Dataset items:
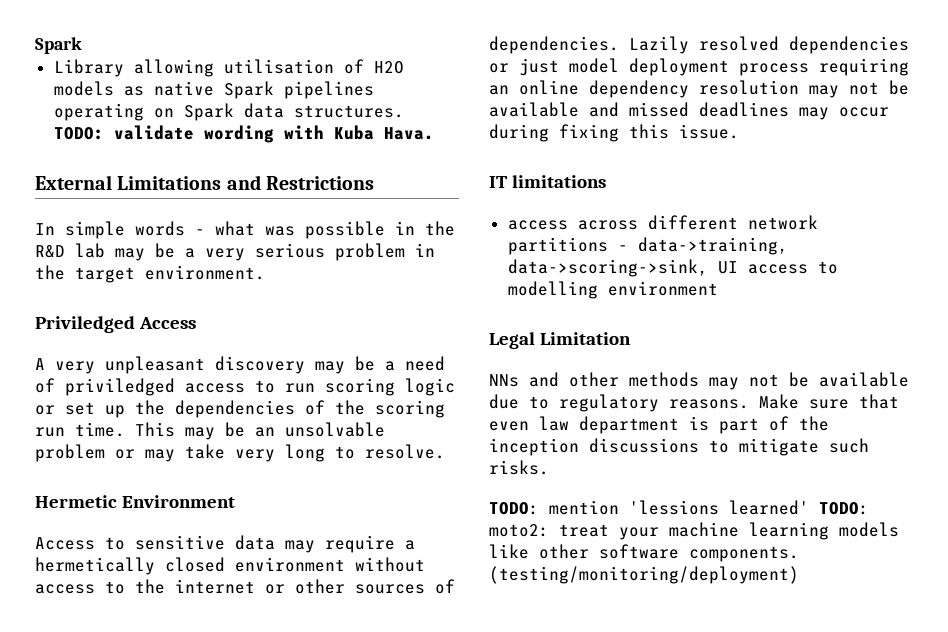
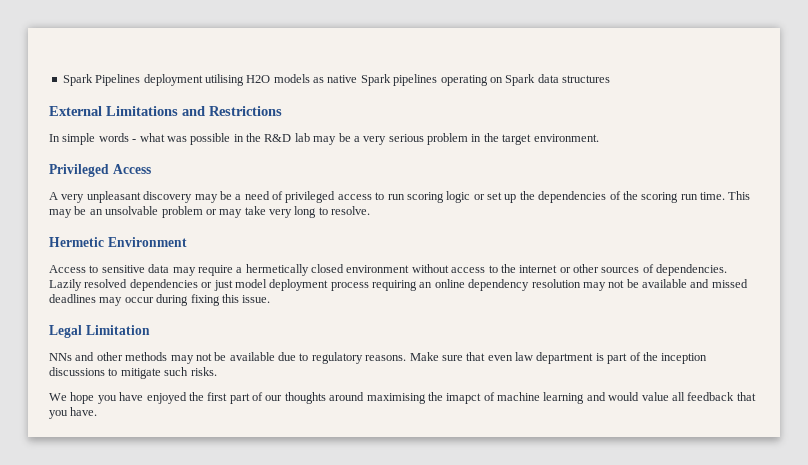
[35,37,82,54] [53,59,364,77] Spark // Library allowing utilisation of -> [62,74,244,86] Spark Pipelines deployment utilising
[293,105,404,118] [53,125,434,143] structures. TODO: validate wording with Kuba Hava. -> [562,75,610,83] structures
[35,316,135,333] Priviledged -> [49,164,109,177] Privileged
[65,378,175,396] priviledged -> [285,191,336,203] privileged
[489,175,606,188] [507,215,818,230] [507,237,788,255] [507,259,838,277] [507,281,718,299] // IT limitations // access across different network partitions - data->training, data->scoring->sink, UI access to modelling environment -> (271, 299) none
[489,500,869,515] [489,522,899,540] [489,544,799,562] [489,566,799,584] TODO: mention 'lessions learned' TODO: moto2: treat your machine learning models like other software components. (testing/monitoring/deployment) -> [49,392,756,404] [49,407,98,419] We hope you have enjoyed the first part of our thoughts around maximising the imapct of machine learning and would value all feedback that you have.

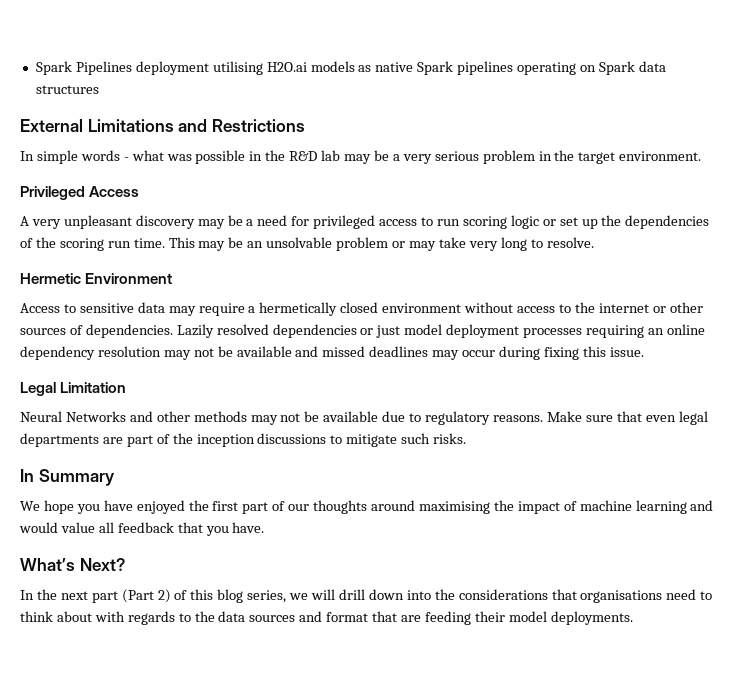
[246,75,271,83] H2O -> [266,62,307,72] H2O.ai
[272,191,283,200] of -> [291,216,310,226] for
[330,282,369,291] process -> [523,328,583,338] processes
[49,353,72,361] NNs -> [20,411,126,422] Neural Networks
[515,352,604,364] law department is -> [678,411,708,425] [20,433,123,447] legal departments are
(217, 371) none -> [20,469,115,486] // In Summary
[446,393,482,404] imapct -> [517,501,560,514] impact
(98, 411) none -> [20,558,125,571] [20,589,713,603] [20,611,633,625] // What’s Next? // In the next part (Part 2) of this blog series, we will drill down into the considerations that organisations need to think about with regards to the data sources and format that are feeding their model deployments.

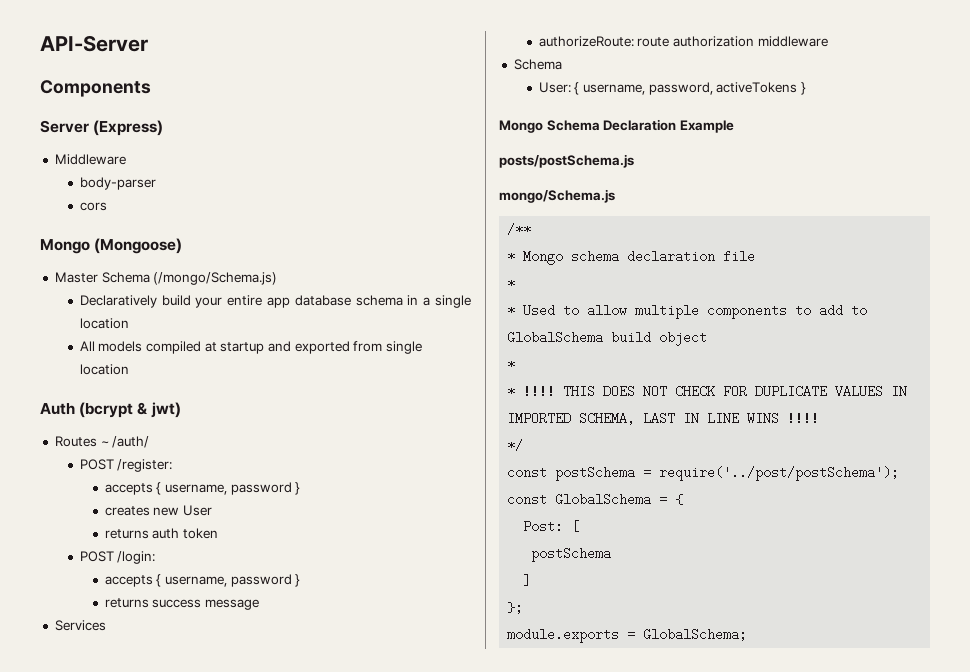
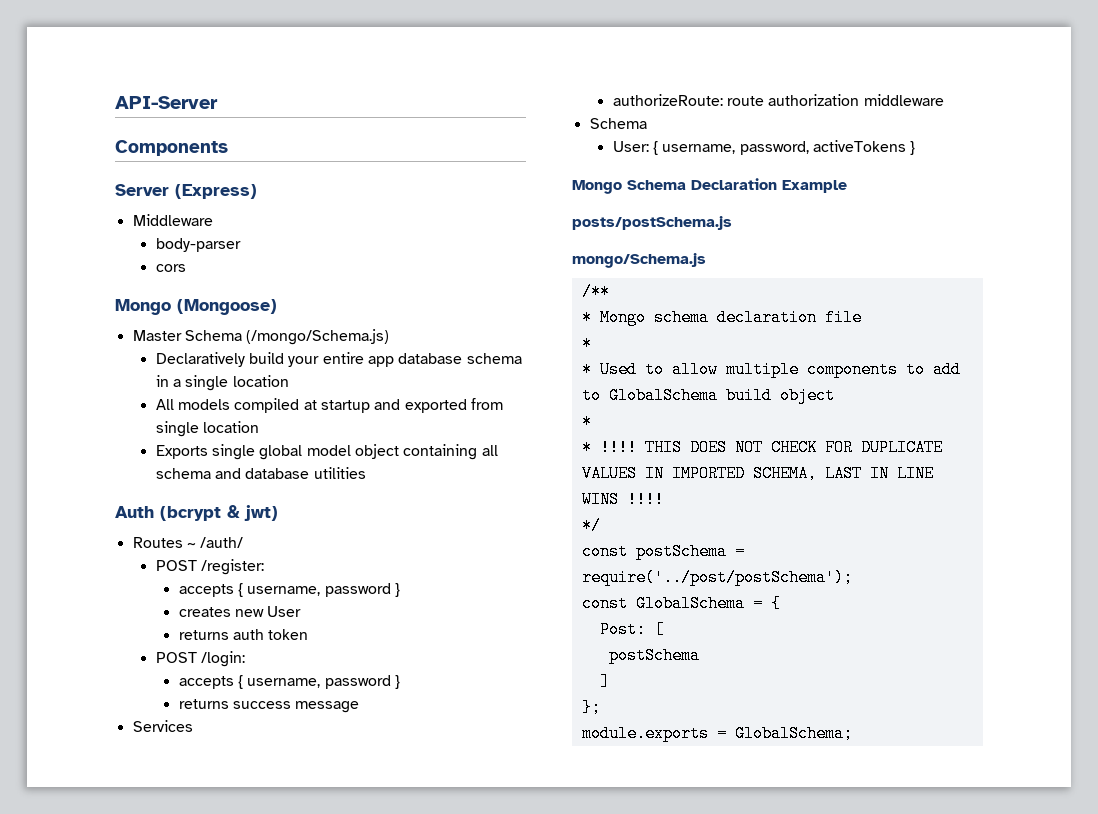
(129, 369) none -> [155,444,498,460] [155,467,366,479] // Exports single global model object containing all schema and database utilities

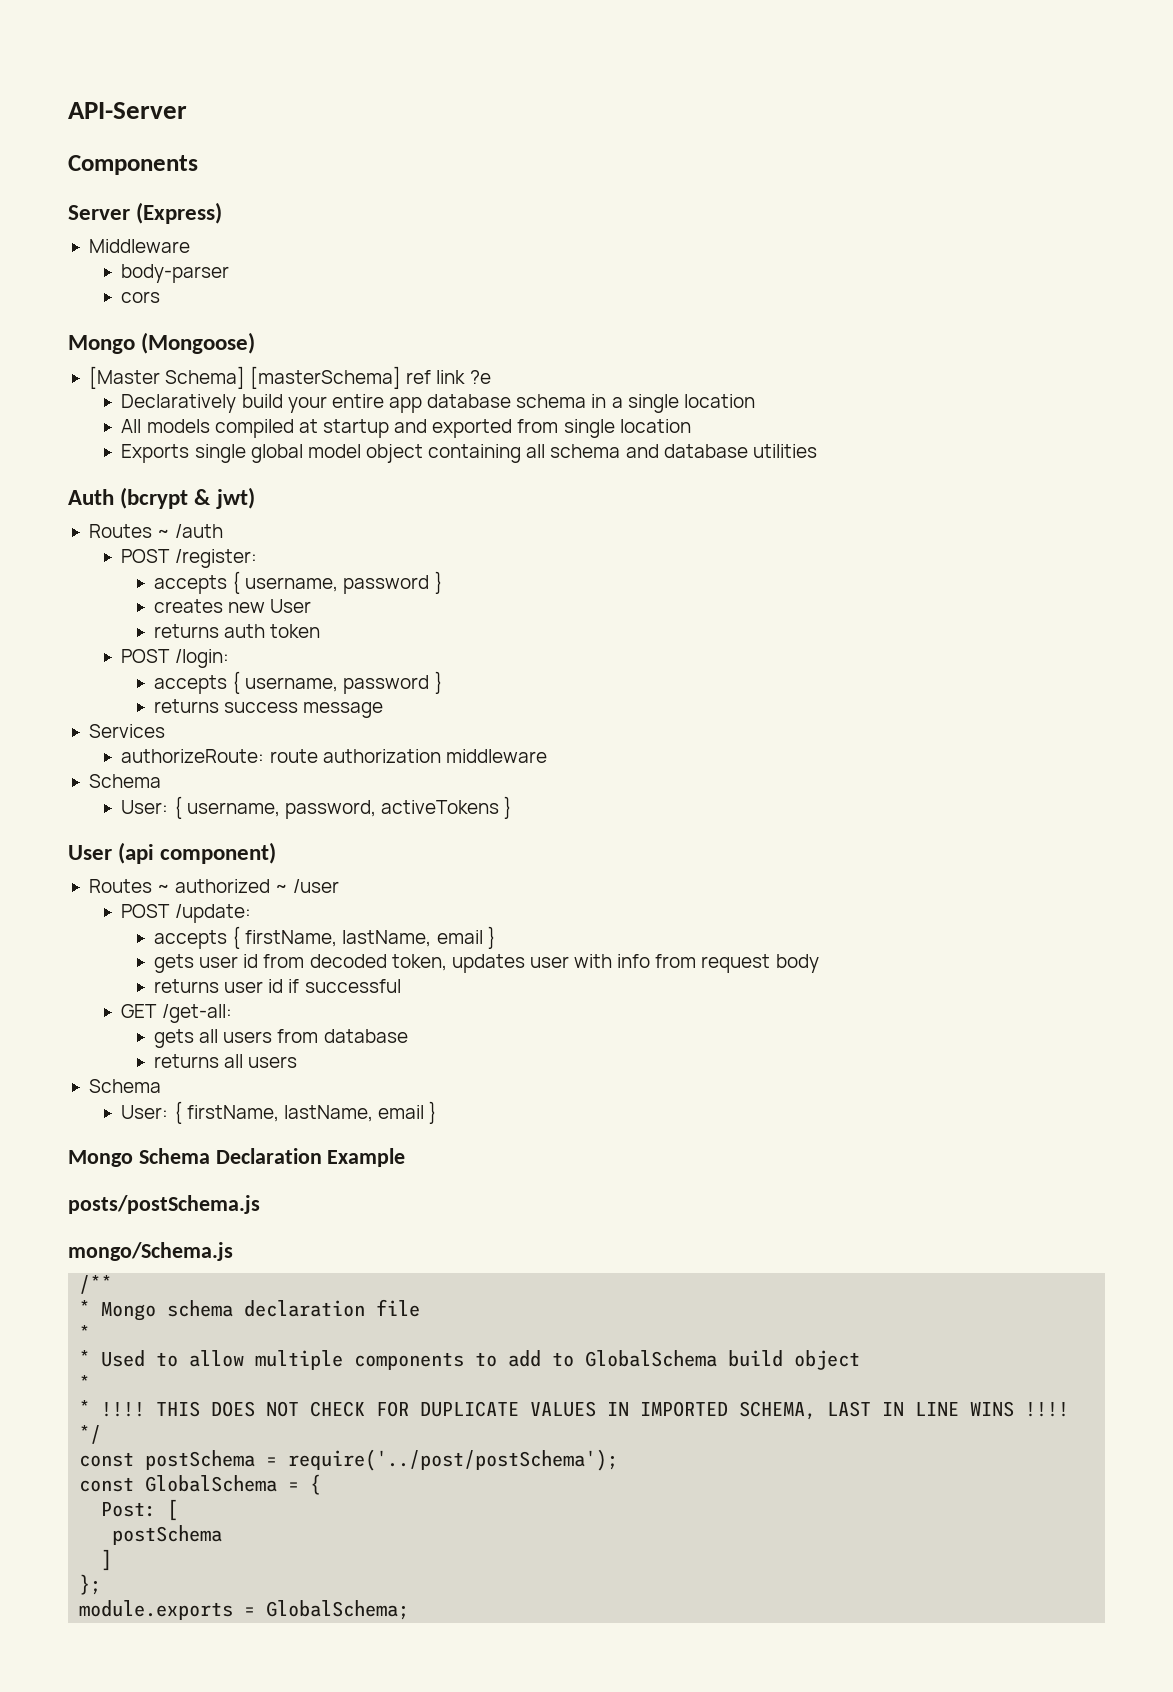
[132,329,390,345] Master Schema (/mongo/Schema.js) -> [88,366,491,389] [Master Schema] [masterSchema] ref link ?e
[200,537,244,548] /auth/ -> [175,524,224,538] /auth
(916, 148) none -> [68,842,277,864] [88,879,340,893] [121,904,251,923] [154,926,496,949] [154,954,819,973] [154,979,401,993] [121,1004,232,1023] [154,1029,408,1048] [154,1054,298,1068] [88,1079,161,1093] [121,1101,438,1124] // User (api component) // Routes ~ authorized ~ /user // POST /update: // accepts { firstName, lastName, email } // gets user id from decoded token, updates user with info from request body // returns user id if successful // GET /get-all: // gets all users from database // returns all users // Schema // User: { firstName, lastName, email }

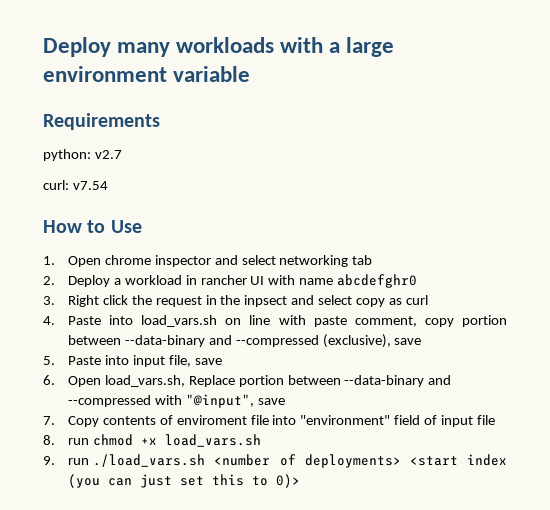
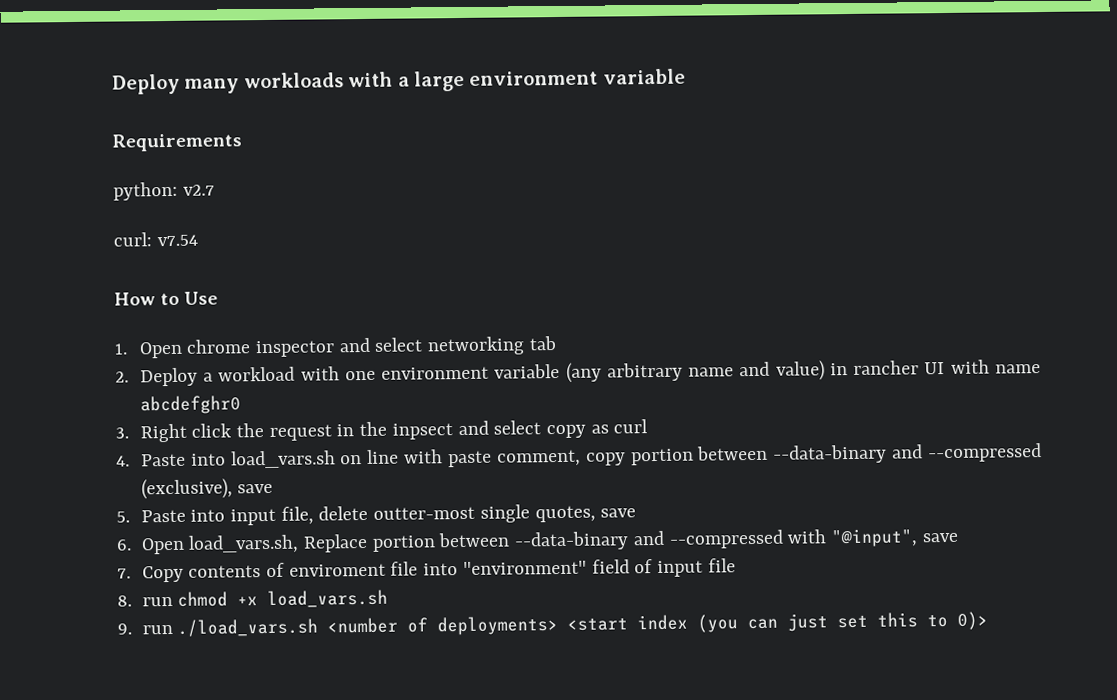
(182, 280) none -> [300,360,825,383] with one environment variable (any arbitrary name and value)
(191, 361) none -> [318,504,596,523] delete outter-most single quotes,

PROBLEM REQUIREMENTS>
Repeat the data word for word, minus any pictures.

EXERCISE OUTPUT>
[35,37,82,54] [53,59,364,77] Spark // Library allowing utilisation of -> [62,74,244,86] Spark Pipelines deployment utilising
[293,105,404,118] [53,125,434,143] structures. TODO: validate wording with Kuba Hava. -> [562,75,610,83] structures
[35,316,135,333] Priviledged -> [49,164,109,177] Privileged
[65,378,175,396] priviledged -> [285,191,336,203] privileged
[489,175,606,188] [507,215,818,230] [507,237,788,255] [507,259,838,277] [507,281,718,299] // IT limitations // access across different network partitions - data->training, data->scoring->sink, UI access to modelling environment -> (271, 299) none
[489,500,869,515] [489,522,899,540] [489,544,799,562] [489,566,799,584] TODO: mention 'lessions learned' TODO: moto2: treat your machine learning models like other software components. (testing/monitoring/deployment) -> [49,392,756,404] [49,407,98,419] We hope you have enjoyed the first part of our thoughts around maximising the imapct of machine learning and would value all feedback that you have.

[246,75,271,83] H2O -> [266,62,307,72] H2O.ai
[272,191,283,200] of -> [291,216,310,226] for
[330,282,369,291] process -> [523,328,583,338] processes
[49,353,72,361] NNs -> [20,411,126,422] Neural Networks
[515,352,604,364] law department is -> [678,411,708,425] [20,433,123,447] legal departments are
(217, 371) none -> [20,469,115,486] // In Summary
[446,393,482,404] imapct -> [517,501,560,514] impact
(98, 411) none -> [20,558,125,571] [20,589,713,603] [20,611,633,625] // What’s Next? // In the next part (Part 2) of this blog series, we will drill down into the considerations that organisations need to think about with regards to the data sources and format that are feeding their model deployments.

(129, 369) none -> [155,444,498,460] [155,467,366,479] // Exports single global model object containing all schema and database utilities

[132,329,390,345] Master Schema (/mongo/Schema.js) -> [88,366,491,389] [Master Schema] [masterSchema] ref link ?e
[200,537,244,548] /auth/ -> [175,524,224,538] /auth
(916, 148) none -> [68,842,277,864] [88,879,340,893] [121,904,251,923] [154,926,496,949] [154,954,819,973] [154,979,401,993] [121,1004,232,1023] [154,1029,408,1048] [154,1054,298,1068] [88,1079,161,1093] [121,1101,438,1124] // User (api component) // Routes ~ authorized ~ /user // POST /update: // accepts { firstName, lastName, email } // gets user id from decoded token, updates user with info from request body // returns user id if successful // GET /get-all: // gets all users from database // returns all users // Schema // User: { firstName, lastName, email }

(182, 280) none -> [300,360,825,383] with one environment variable (any arbitrary name and value)
(191, 361) none -> [318,504,596,523] delete outter-most single quotes,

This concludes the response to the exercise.